Und sogar darüber hinaus, denn auch die Vermietung lief so „turbomäßig“ wie alles andere, so dass am Tag der Einweihung eine „volle Hütte“ präsentiert werden konnte und Staatssekretär Daniel Sieveke der Unterzeichnung des letzten Mietvertrages beiwohnte.

Rund 22 Millionen Euro Fördermittel des Landes Nordrhein-Westfalen ermöglichten den Bau der insgesamt 172 Apartments. Das Wohnkonzept verbindet moderne, energieeffiziente Bauweise mit den Bedürfnissen der jungen Zielgruppe: vollständig ausgestattete Apartments, großzügige Gemeinschaftsbereiche, Fahrradgaragen, Photovoltaik sowie eine klimafreundliche Wärmeversorgung sorgen für nachhaltiges und bezahlbares Wohnen.

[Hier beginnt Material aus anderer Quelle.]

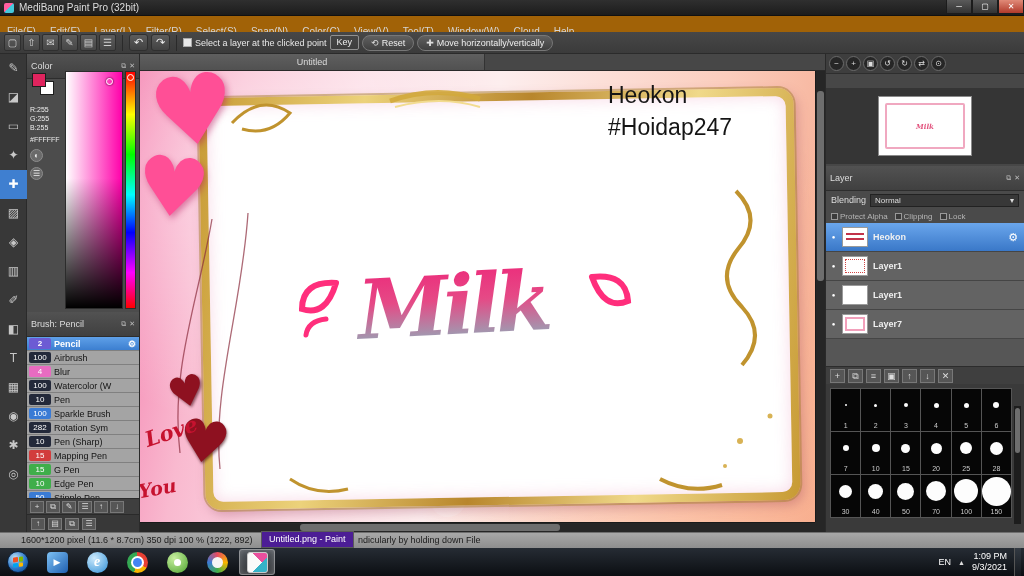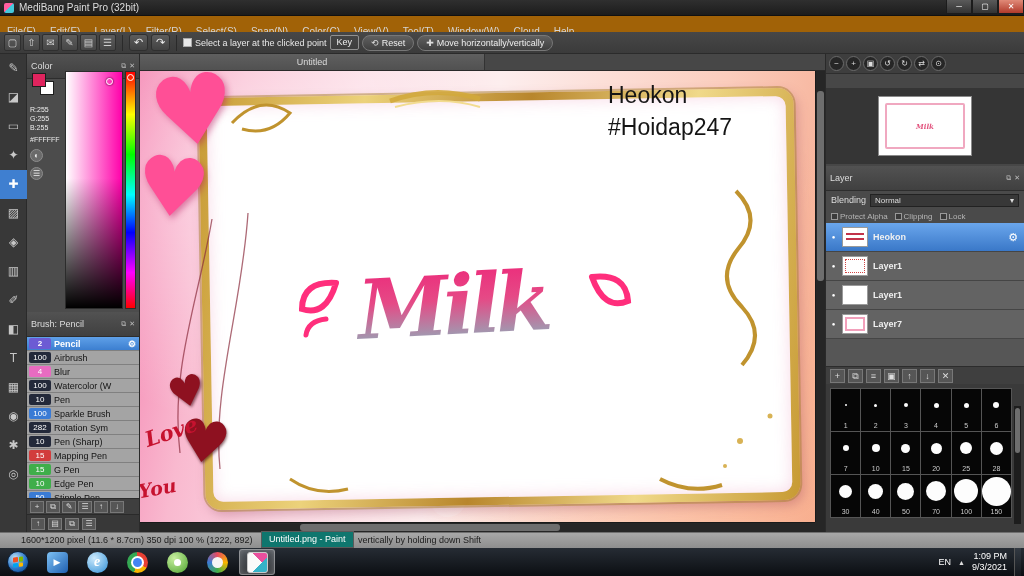--- a/index.html
+++ b/index.html
@@ -123,21 +123,21 @@
 .bscell{background:#060606;height:42px;display:flex;flex-direction:column;align-items:center;justify-content:flex-end;padding-bottom:1px;}
 .bscir{background:#fdfdfd;border-radius:50%;margin:auto;}
 .bslbl{font-size:7px;color:#ccc;height:9px;line-height:9px;}
 #bssb{position:absolute;right:3px;top:22px;bottom:8px;width:7px;background:#1d1d1d;}
 #bssb .thumb{position:absolute;left:1px;right:1px;top:2px;height:45px;background:#6e6e6e;border-radius:3px;}
 
 
 #statusbar{position:absolute;top:532px;left:0;right:0;height:16px;background:linear-gradient(#a8a8a8,#8e8e8e);border-top:1px solid #6f6f6f;color:#1c1c1c;font-size:9px;}
 #statusinfo{position:absolute;left:6px;top:2px;white-space:nowrap;margin-left:15px;}
 #statushint{position:absolute;left:358px;top:2px;white-space:nowrap;}
-#tooltip{position:absolute;left:261px;top:531px;height:17px;background:#0f766e;border:1px solid #5a5a5a;color:#fff;font-size:9px;line-height:15px;padding:0 7px;z-index:60;white-space:nowrap;}
+#tooltip{position:absolute;left:261px;top:531px;height:17px;background:#4c1d95;border:1px solid #5a5a5a;color:#fff;font-size:9px;line-height:15px;padding:0 7px;z-index:60;white-space:nowrap;}
 #taskbar{position:absolute;top:548px;left:0;right:0;height:28px;background:linear-gradient(#262c34,#0b0e12);display:flex;align-items:center;}
 #startorb{width:22px;height:22px;border-radius:50%;margin:0 10px 0 7px;background:radial-gradient(circle at 35% 30%,#bfe3f7,#2c77c8 55%,#0b3d7a);border:1px solid #071f3d;display:flex;align-items:center;justify-content:center;flex:0 0 auto;}
 #flag{width:10px;height:10px;display:grid;grid-template-columns:1fr 1fr;gap:1px;transform:skewY(-6deg);}
 #flag span{border-radius:1px;}
 #tbapps{display:flex;align-items:center;gap:4px;}
 .tbapp{width:36px;height:26px;display:flex;align-items:center;justify-content:center;border-radius:3px;border:1px solid transparent;}
 .tbapp.active{background:rgba(255,255,255,.18);border:1px solid rgba(255,255,255,.4);box-shadow:inset 0 0 6px rgba(255,255,255,.25);}
 .appic{width:21px;height:21px;display:flex;align-items:center;justify-content:center;font-size:11px;color:#fff;position:relative;}
 .ic-media{background:linear-gradient(135deg,#7ec2f5,#1f5fb0);border-radius:4px;font-size:9px;}
 .ic-ie{background:radial-gradient(circle at 35% 30%,#cdeafc,#2f8fd6);border-radius:50%;font-family:"Liberation Serif",serif;font-style:italic;font-weight:bold;font-size:14px;}
@@ -561,21 +561,21 @@
           </div>
         </div>
       <div id="bssb">
           <div class="thumb"></div>
         </div>
     </div>
   </div>
 
   <div id="statusbar">
     <span id="statusinfo">1600*1200 pixel  (11.6 * 8.7cm)   350 dpi   100 %   (1222, 892)</span>
-    <span id="statushint">vertically by holding down Shift</span>
+    <span id="statushint">ndicularly by holding down File</span>
   </div>
   <div id="tooltip">Untitled.png - Paint</div>
 
   <div id="taskbar">
     <div id="startorb">
       <span id="flag">
         <span style="background:#f25022"></span>
           <span style="background:#7fba00"></span>
         <span style="background:#00a4ef"></span>
           <span style="background:#ffb900"></span>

Bürgermeister Axel Fuchs dankte allen Beteiligten für ihren Einsatz: „Dieses Projekt trägt die Handschrift vieler Menschen. Mein Dank gilt den Investoren, Planern, Handwerksbetrieben, den beteiligten Unternehmen, den Mitarbeitenden der Stadtverwaltung und dem Land Nordrhein-Westfalen. Gemeinsam haben wir gezeigt, dass man Herausforderungen meistern kann, wenn alle an einem Strang ziehen.“

Mit der symbolischen Schlüsselübergabe wurde die Wohnanlage offiziell ihrer Bestimmung übergeben. Nun beginnt ein neues Kapitel: Aus einem außergewöhnlichen Bauprojekt wird ein Ort, an dem junge Menschen leben, lernen und Gemeinschaft erleben können.